Prominent articles on retail clinics published in the past 3 weeks range from the sublime to the ridiculous.
The Sublime: Retail Clinic Visits and Receipt of Primary Care, Rachel O. Reid, J. Scott Ashwood, Mark W. Friedberg, Ellerie S. Weber, Claude M. Setodji and Ateev Mehrotra, Journal of General Internal Medicine, 11/1/12), Ateev Mehrotra’s latest report on retail clinics, which examines retail clinics’ impact on individuals’ relationships with primary care physicians. While the study did produce some empirical evidence that retail clinic usage might diminish an individual’s engagement with a primary care doc, Mehrotra et al take pains to examine the tenuous nature of that evidence at present.

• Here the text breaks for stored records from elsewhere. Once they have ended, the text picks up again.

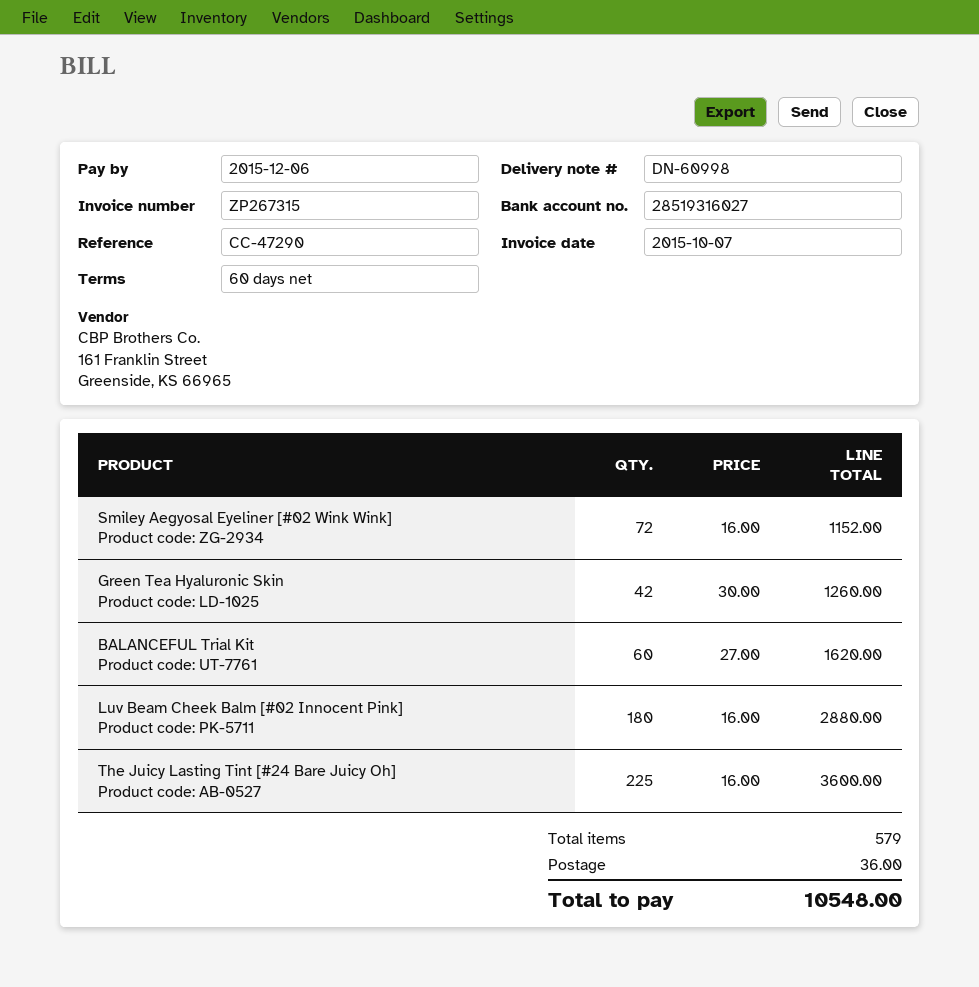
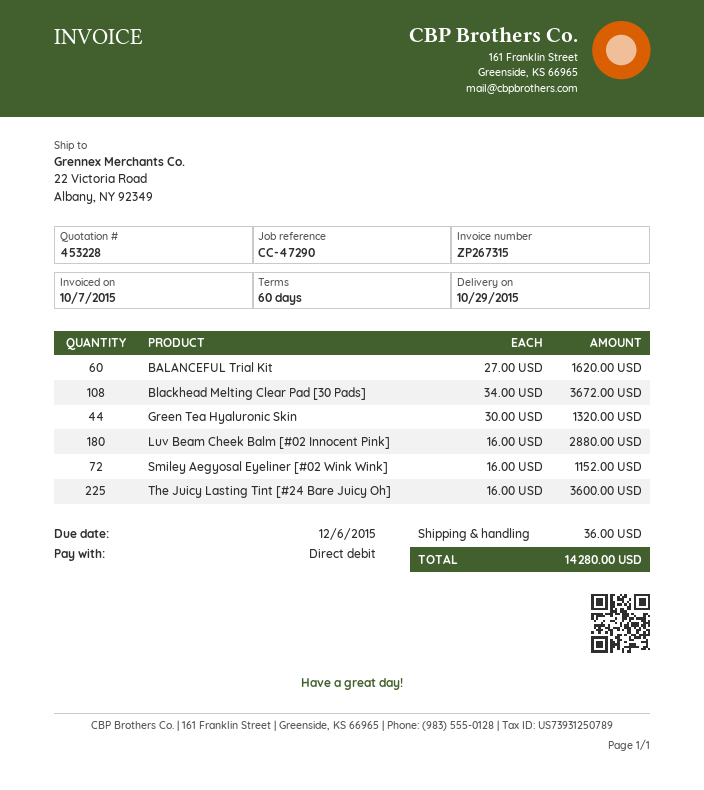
Green Tea Hyaluronic Skin: 42 x 30.00 = 1260.00 -> 44 x 30.00 = 1320.00
Blackhead Melting Clear Pad [30 Pads]: none -> 108 x 34.00 = 3672.00
total: 10548.00 -> 14280.00

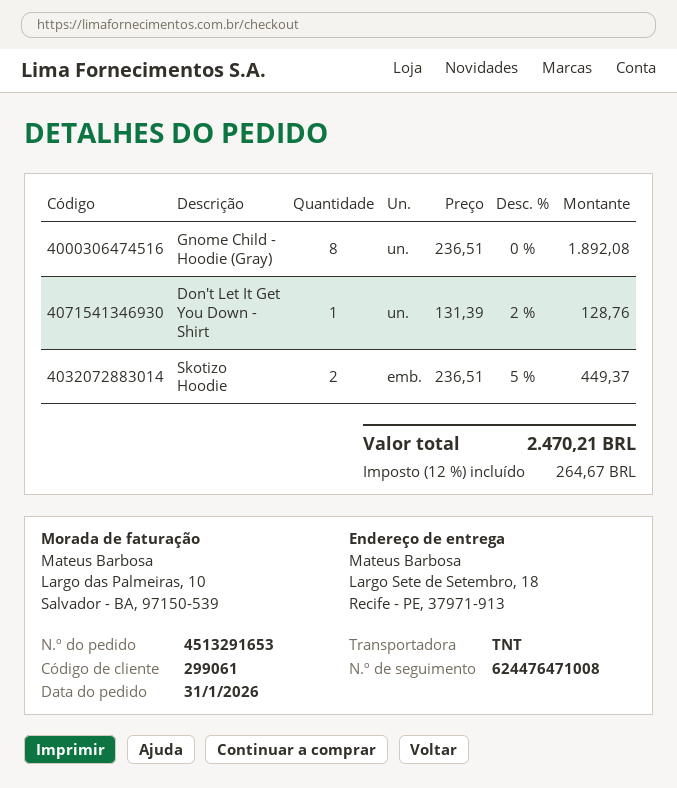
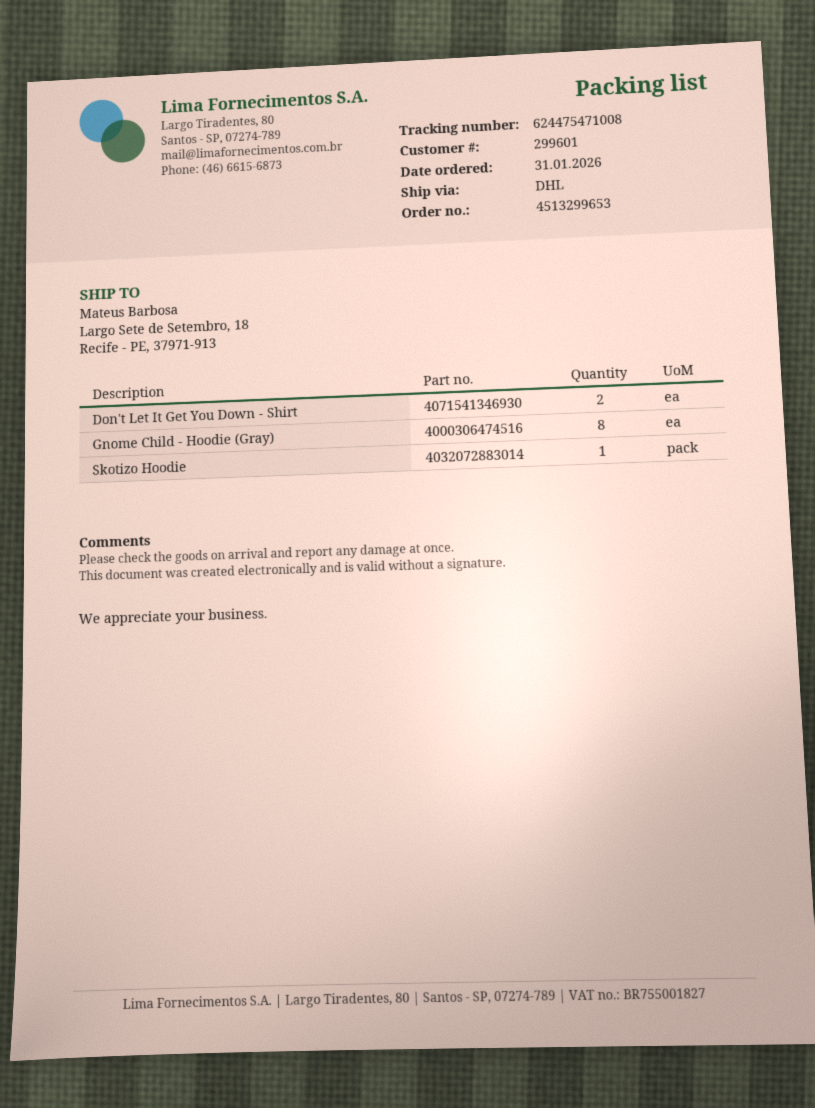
order number: 4513291653 -> 4513299653
customer number: 299061 -> 299601
shipping method: TNT -> DHL
tracking number: 624476471008 -> 624475471008
Don't Let It Get You Down - Shirt: 1 -> 2
Skotizo Hoodie: 2 -> 1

For instance, the research team urges that “[f]uture studies should assess the impact [of retail clinic usage on primary care MD relationships] over the longer term” given that the study only looked at subjects’ treatment visits to clinics and/or primary care doctors over a 12 month span.
We feel too many of the articles on the Mehrotra report belong on the Ridiculous end of the Sublime/Ridiculous spectrum, inasmuch as they zoom in so eagerly on the “clinics are probably bad for your health!” angle, while ignoring evidence that, for instance, clinic usage does not derail patients’ receipt of care from primary care physicians for preventive care or diabetes management.
Articles in this vein from leading news outlets are particularly egregious: Retail Clinics May Cut Into Primary Care: Study, Chicago Tribune/Reuters, 11/1/12).
The Ridiculous: 10 things walk-in clinics won’t tell you, Jen Wieczner, MarketWatch/Wall Street Journal, 11/2/12)
Purposefully ‘controversial’ at a 10th-grade level of comprehension of that term, this “top 10″ style article, which draws on the Mehrotra study, features ‘alarming’ assertions of this kind throughout:
“1. “We might put your family doctor out of business…””, and even MORE ridiculously, “6. “We practically self-regulate.”"
Ms Wieczner seems like an earnest, industrious individual – she’s apparently written a number of articles for various publications – but she cannot be legitimately described as an authority on health care topics generally or clinic-based care specifically. Her profile confirms this. However, we are prepared to wager her observations on parties in the Hamptons or horseracing are nonpareil.